Her mother had died when Emma was eight, and for a while Arthur had tried to be two parents at once.

He burned grilled cheese, forgot picture day, cried in the garage when he thought Emma was asleep, and tucked her mother’s small silver locket into Emma’s palm after the funeral.

“Keep this close,” he had told her. “When you miss her, hold it.”

For a few years, Emma believed that would be enough.

Then Veronica came into their lives with soft perfume, polished nails, and a voice that sounded warmest when other adults were nearby.

She brought Chloe with her, a girl close enough to Emma’s age to be called a sister, but never kind enough to become one.

At first, Veronica called Emma “sensitive.”

Then she called her “dramatic.”

Then, when Arthur was working late and the house belonged to Veronica’s moods, she called her worse.
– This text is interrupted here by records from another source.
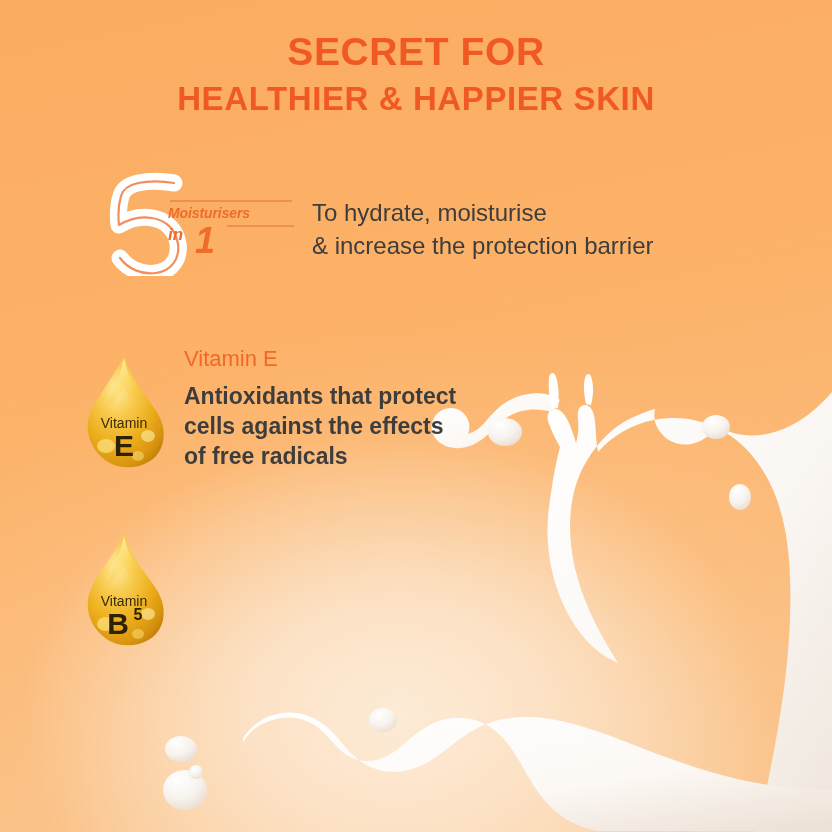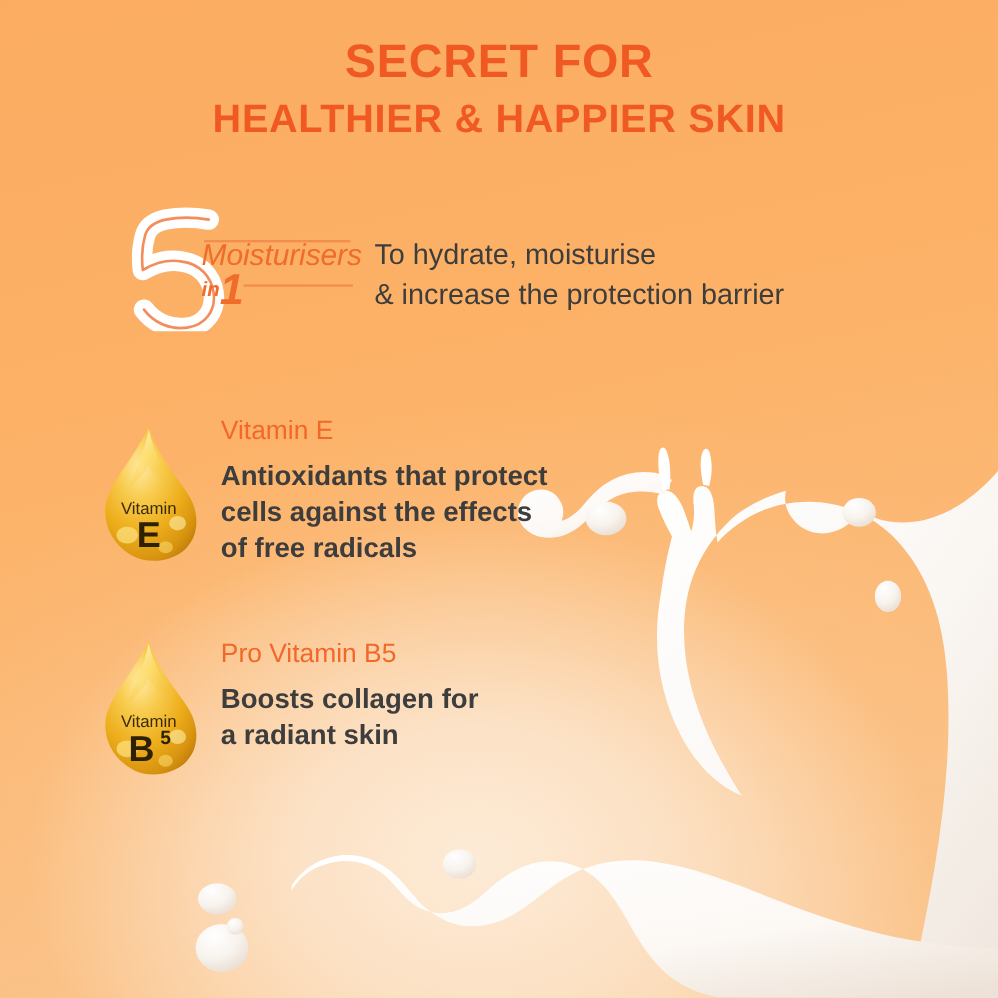"Moisturisers" .mois-word { font-size: 25px -> 14px; font-weight: 400 -> 700 }
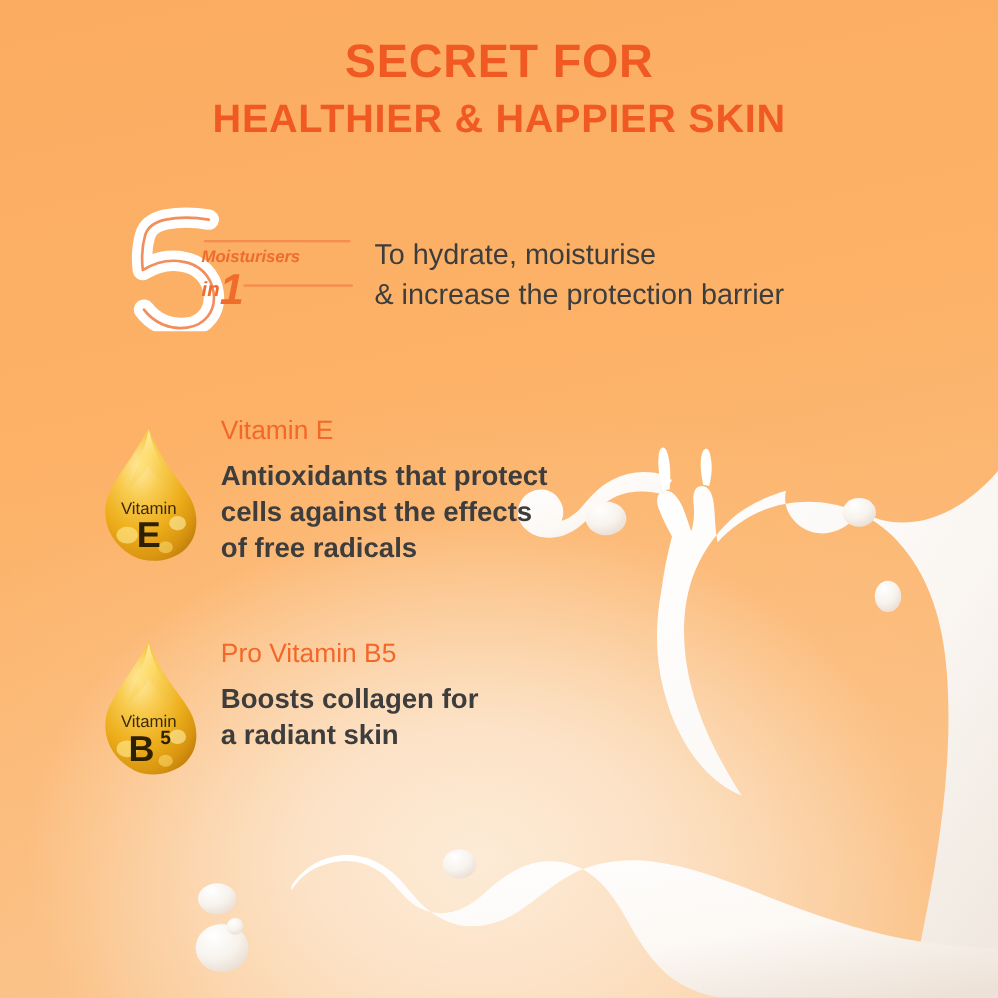"in" .in-one { align-items: center -> flex-start; gap: 0 -> 12px }
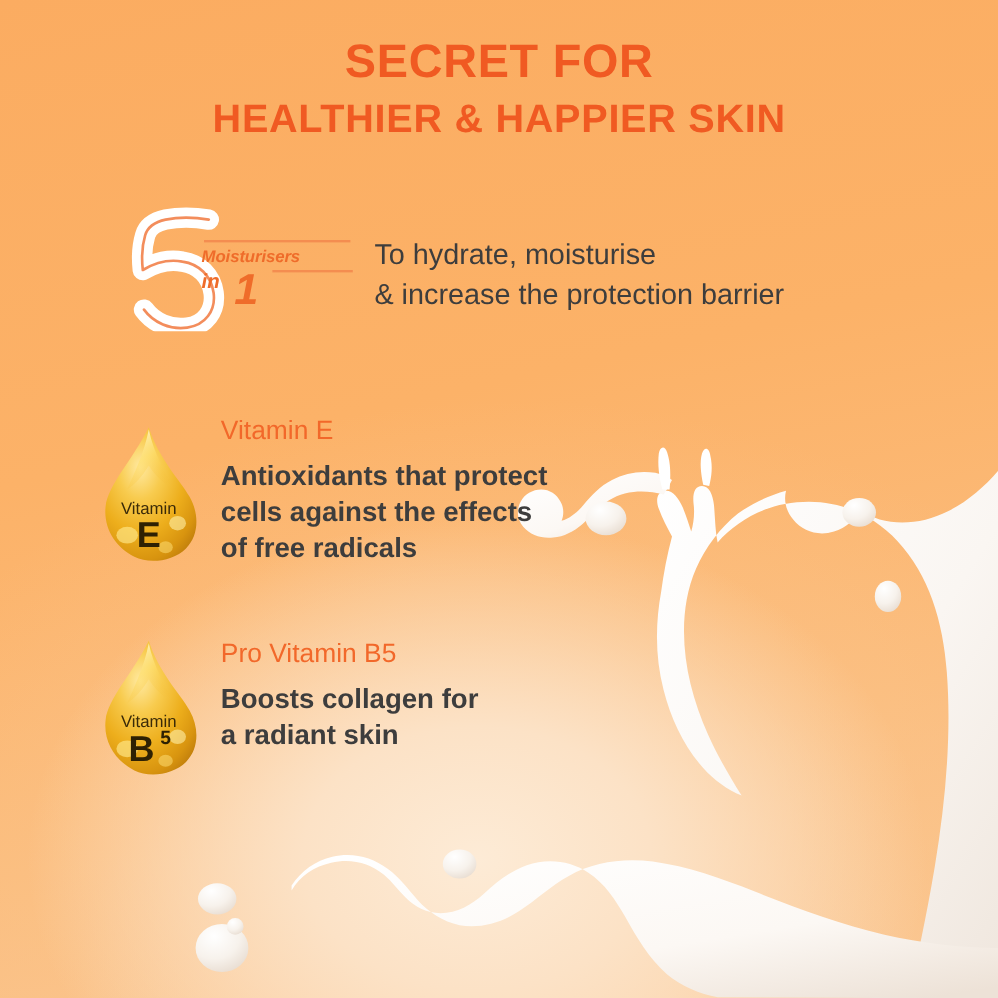"Pro Vitamin B5" div.vit-text { html: <div> <div>Pro Vitamin B5</div> <div> <span>Boosts collagen for</span> <span>a radiant skin</span> </div> </div> -> none }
The insults were never random.

They were placed carefully, like furniture.

Emma learned where to walk, when to speak, which rooms to avoid, and how to make herself small enough that no one could accuse her of taking up space.

Arthur did not see most of it.

That was what he told himself later.

The truth was harder.

He saw pieces and looked away because grief had made him tired, marriage had made him comfortable, and Veronica had made disbelief convenient.

By the time Emma was sixteen, she had stopped expecting rescue.

By the time she was seventeen, she had started collecting proof.